SEM PASSADO E SEM FUTURO
Depois de arrasado este país pela "Europa" e pelos
políticos, fica ainda alguma memória política útil para recomeçar uma vida
normal? Para não passar do século XX, porque o século XIX não se recomenda, é
preciso ver se a herança da I República nos deixou tradições que possam unir e
servir os portugueses. Não deixou com certeza uma tradição democrática ou de
reverência pelo direito estabelecido. Não deixou também uma tradição de
"fomento" económico (como à época se dizia). Mesmo com o intervalo da
Ditadura, não sobra desse tempo tumultuoso e violento mais do que a separação
do Estado e da Igreja, um ponto que hoje ninguém discute e ninguém quer mudar.
Originária de uma revolução acabou com um pronunciamento militar, que nos
trouxe, para nosso mal, o dr. Oliveira Salazar.

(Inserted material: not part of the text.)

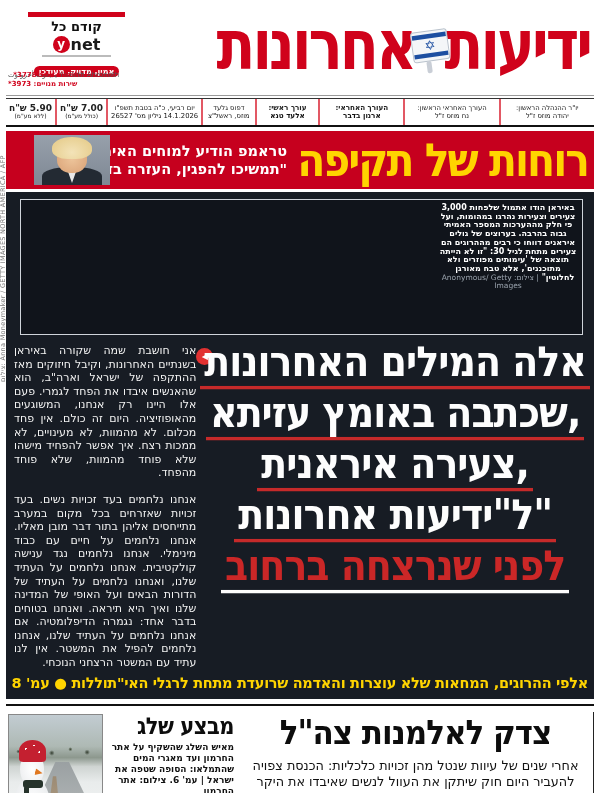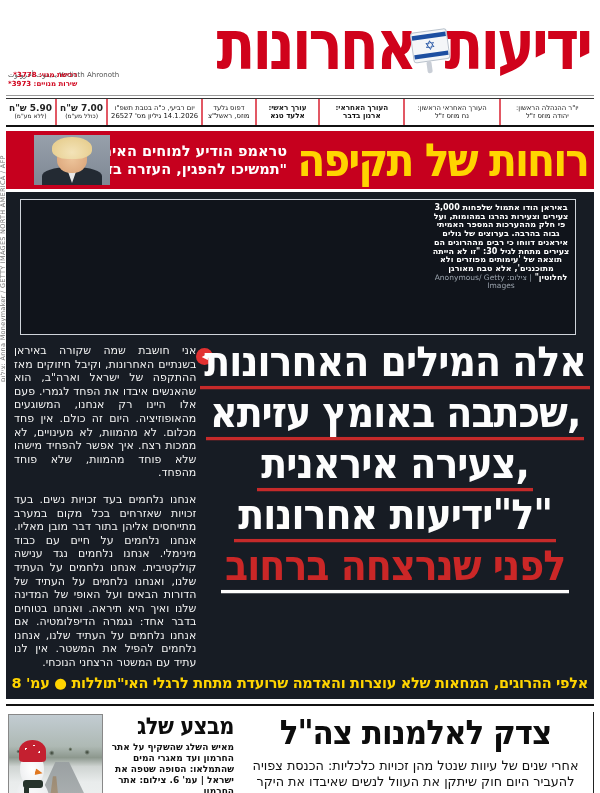"קודם כל" div { html: none -> <div> <div></div> <div>קודם כל</div> <div> <span>y</span> <span>net</span> </div> <div></div> <div>אמין, מדויק, מעודכן</div> </div> }
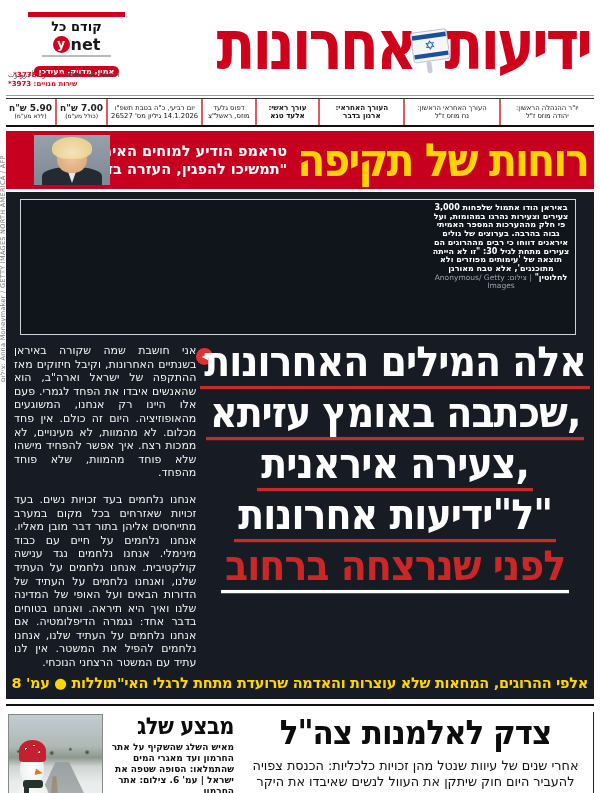"באיראן הודו אתמול שלפחות 3,000" #media-frame { margin: 0 14px 0 10px -> 0 7px 0 10px }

O dr. Oliveira Salazar não se esforçou muito para tornar
Portugal menos pobre, até porque sabia (e não se enganava) que um Portugal sem
fome e sem miséria o punha em risco. Liquidou pelas mesmas razões qualquer
vestígio de liberdade (fosse ela inócua) e, ajudado pela polícia secreta, criou
na classe média uma inclinação tenaz para a irresponsabilidade e a
subserviência, que persistem até hoje no funcionalismo e nos partidos. A
Ditadura caiu, como a República perante um pronunciamento militar, já quando
Salazar morrera e Marcelo Caetano governava numa situação desesperada. Do
regime, que um e outro se esforçaram por perpetuar, nada se aproveita; e os
portugueses colectivamente esqueceram essa longa tragédia que se abateu sobre
eles. Nem a direita gosta de se lembrar ou ser lembrada do seu triste reino em
Portugal.
Não vale a pena falar do PREC, que desapareceu depressa. Mas
vale a pena falar dos 30 anos de democracia a seguir a 1976. Dos quatro
partidos que emergiram na nova democracia, nenhum conseguiu criar a sua
história ou a sua própria memória. As reviravoltas do CDS não permitiram que
emergisse a mais leve forma de continuidade. No PSD, Sá Carneiro é usado de
quando em quando para sossego dos "notáveis" da casa, mas por si só
não chega para fundar uma tradição ou sequer um estilo. Cavaco, sendo um
indivíduo sem o menor atractivo humano, não convenceu os portugueses, tirando
um grupinho de fiéis que se agarra a ele por ambição. O PC, que se transformou
num arcaísmo, na prática não existe. E o PS, na falta de Soares, que nos livrou
do PREC, foi pouco a pouco corrompido por um bando de espertalhões, que não se
distinguem bem dos seus colegas do PSD e do CDS. Se houver um dia a necessidade
de pôr em pé um novo regime político, onde o vamos buscar?